**THE PROBLEM**: Make an exact copy of every entry, leaving the pictures out.

**SOURCE MATERIAL**:
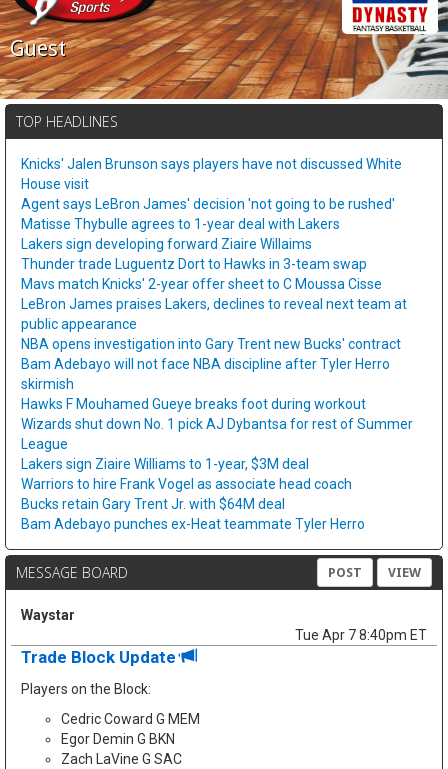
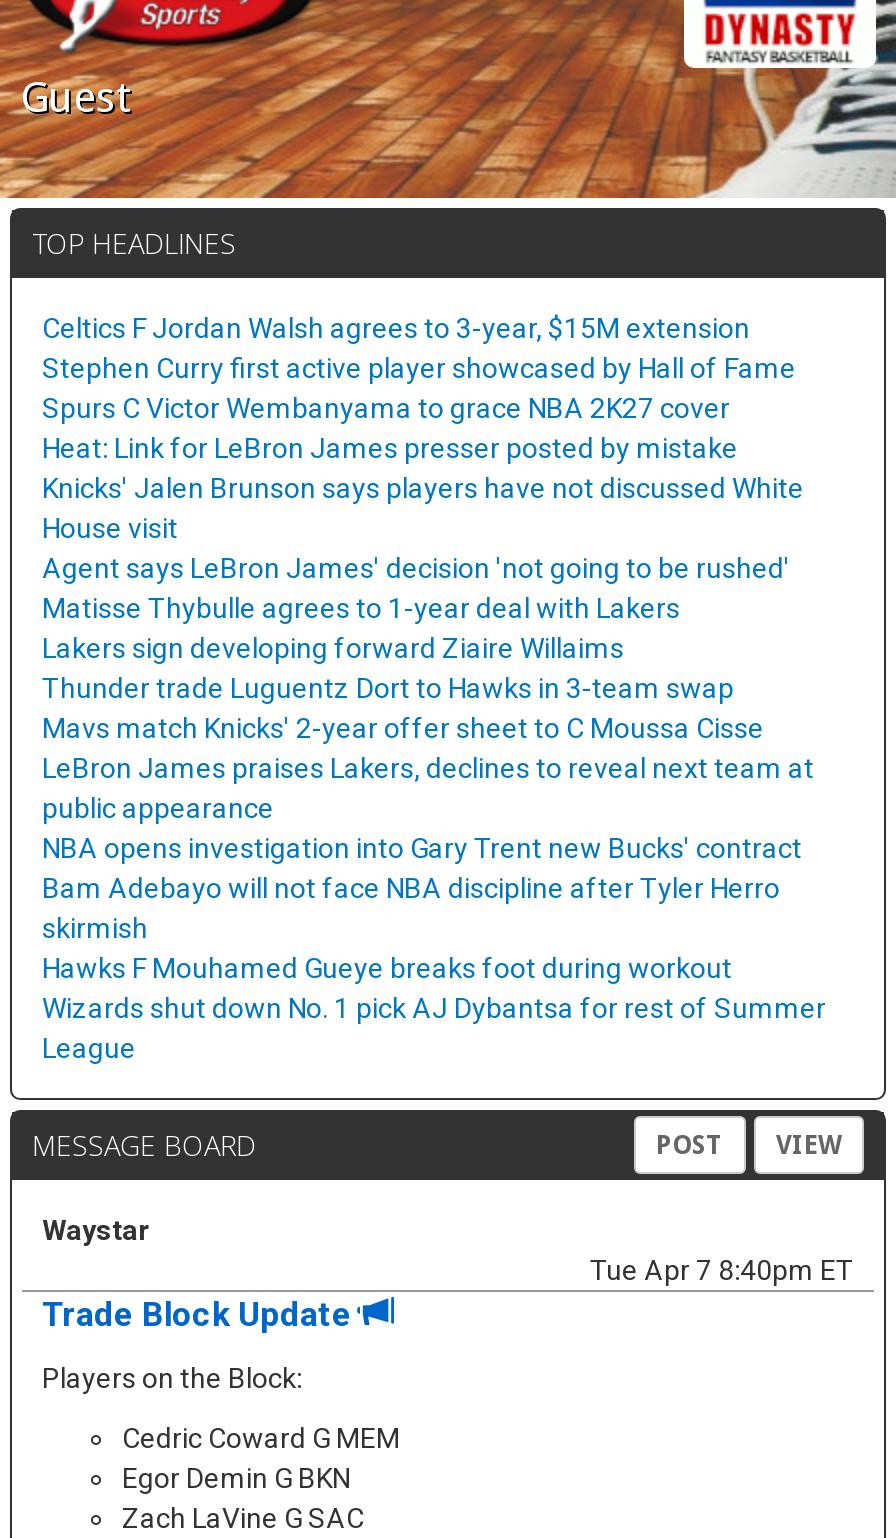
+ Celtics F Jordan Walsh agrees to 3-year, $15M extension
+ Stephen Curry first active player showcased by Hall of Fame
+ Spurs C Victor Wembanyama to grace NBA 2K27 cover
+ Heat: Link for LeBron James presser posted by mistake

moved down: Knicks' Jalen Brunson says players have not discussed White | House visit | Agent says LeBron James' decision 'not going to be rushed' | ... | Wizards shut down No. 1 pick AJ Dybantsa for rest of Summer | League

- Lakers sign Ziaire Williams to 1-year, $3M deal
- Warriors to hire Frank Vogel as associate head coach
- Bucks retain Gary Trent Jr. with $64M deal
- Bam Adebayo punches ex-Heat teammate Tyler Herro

**SOLUTION TO THE EXERCISE**:
+ Celtics F Jordan Walsh agrees to 3-year, $15M extension
+ Stephen Curry first active player showcased by Hall of Fame
+ Spurs C Victor Wembanyama to grace NBA 2K27 cover
+ Heat: Link for LeBron James presser posted by mistake

moved down: Knicks' Jalen Brunson says players have not discussed White | House visit | Agent says LeBron James' decision 'not going to be rushed' | ... | Wizards shut down No. 1 pick AJ Dybantsa for rest of Summer | League

- Lakers sign Ziaire Williams to 1-year, $3M deal
- Warriors to hire Frank Vogel as associate head coach
- Bucks retain Gary Trent Jr. with $64M deal
- Bam Adebayo punches ex-Heat teammate Tyler Herro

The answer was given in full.